Carolina Rossini is a Brazilian-American attorney who focuses on intellectual property, open standard, and data privacy. She is notable for her work in intellectual property law in her native Brazil. In 2016, she was selected as a Young Global Leader by the World Economic Forum.

Biography
Rossini was born in São Paulo, Brazil.
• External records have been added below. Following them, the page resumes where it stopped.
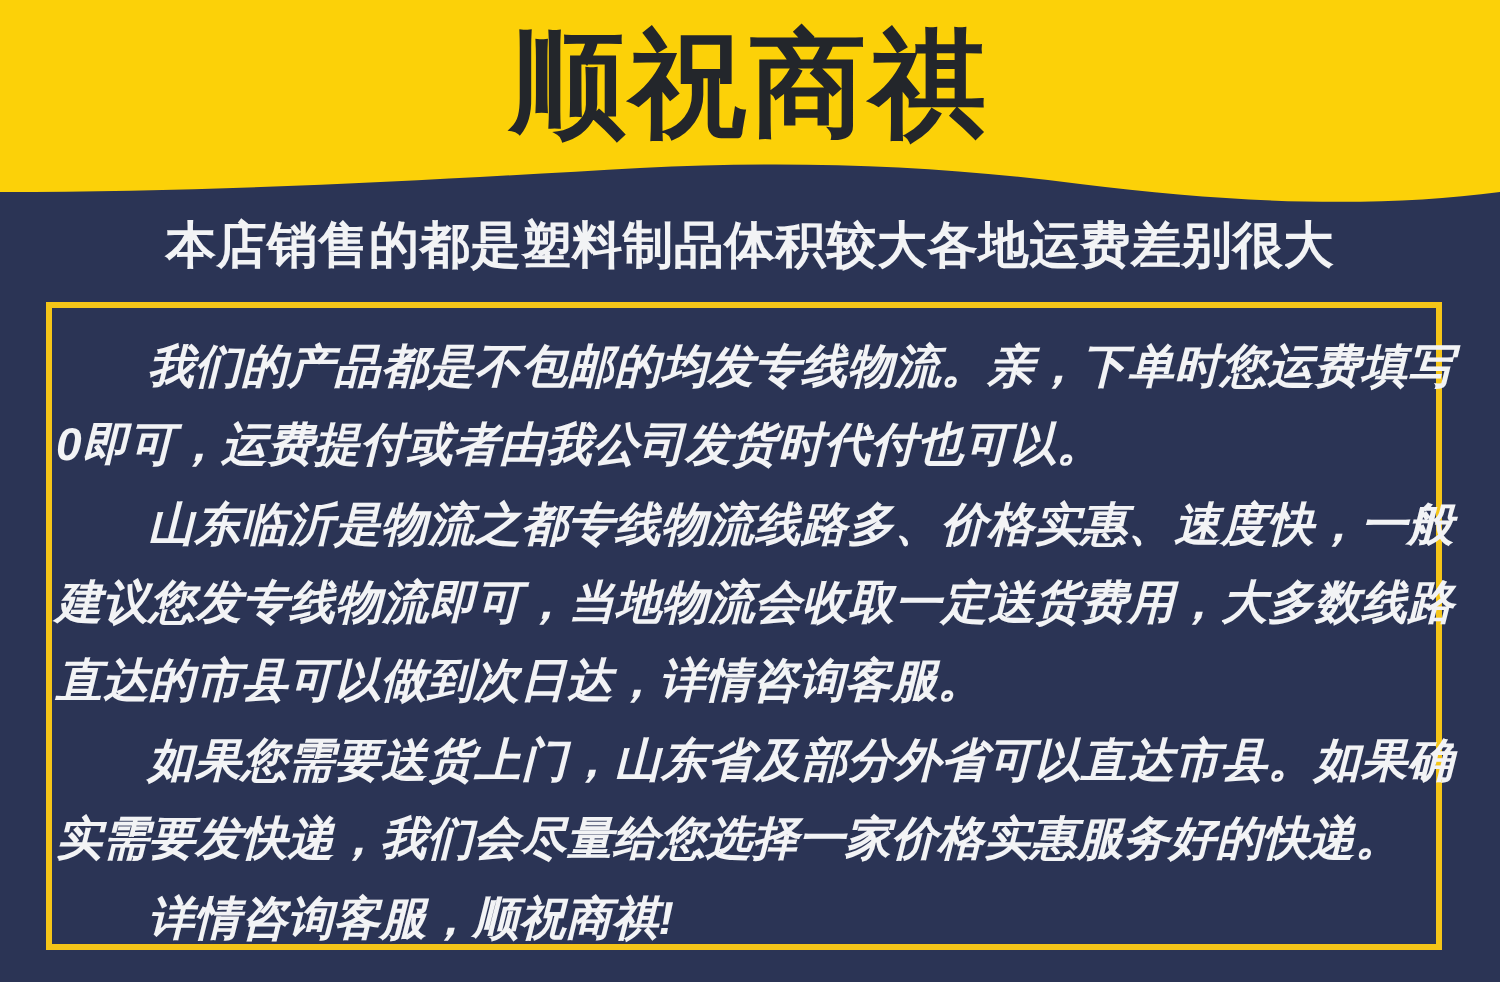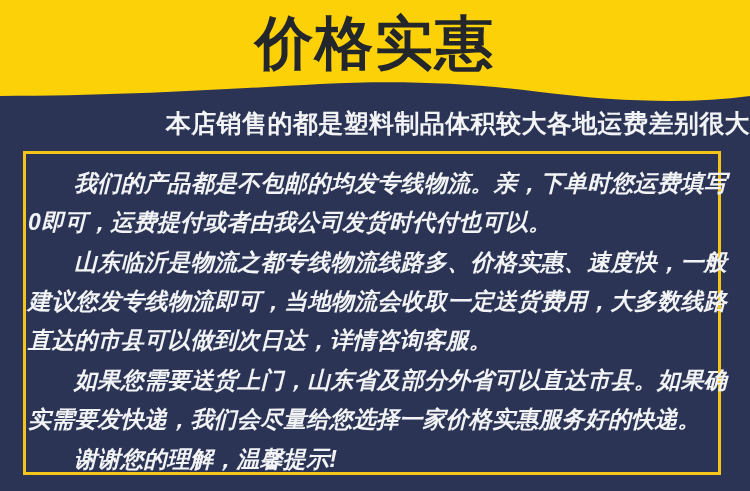"价格实惠" div { text: 价格实惠 -> 顺祝商祺 }
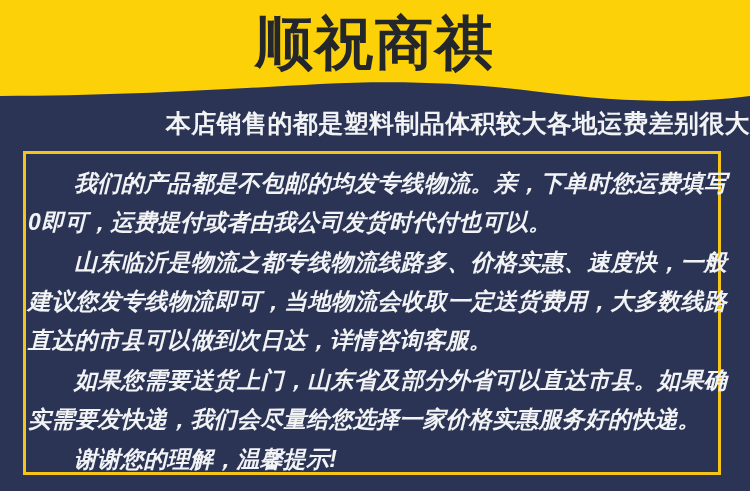"本店销售的都是塑料制品体积较大各地运费差别很大" #subtitle { text-align: right -> center }
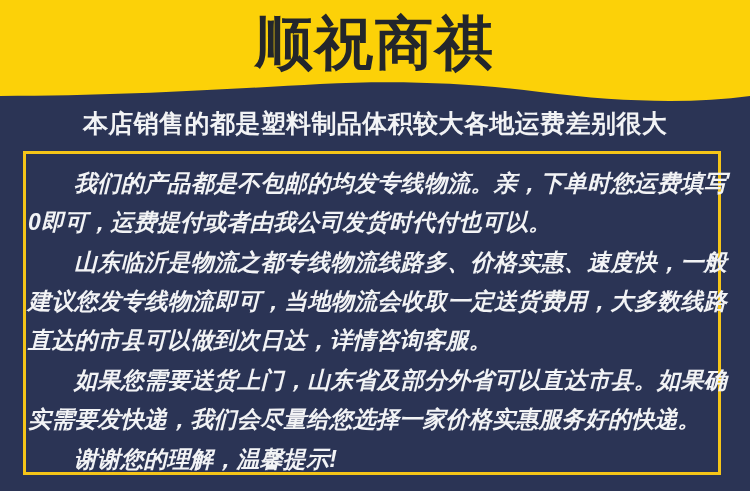"谢谢您的理解，温馨提示!" p.para { text: 谢谢您的理解，温馨提示 -> 详情咨询客服，顺祝商祺 }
She speaks and writes English, Spanish and her native Portuguese.

Rossini holds a LL.M in Intellectual Property from Boston University, and degrees from the Sao Paulo State University-UNESP (Master in International Negotiations), University of Sao Paulo (Bachelor in Law), Instituto de Empresa-IE (MBA in E-Business).

She is married to John Wilbanks.

Career
Since 2000, Rossini has been a prominent figure within the development of ICT. On April 2, 2014, Rossini was called to the United States House of Representatives to discuss the proposed transfer of the IANA stewardship from the United States.

Rossini also played an important role in the Marco Civil legislation passed in 2014 in her native Brazil, as she was the key translator of the approved law from Portuguese to English.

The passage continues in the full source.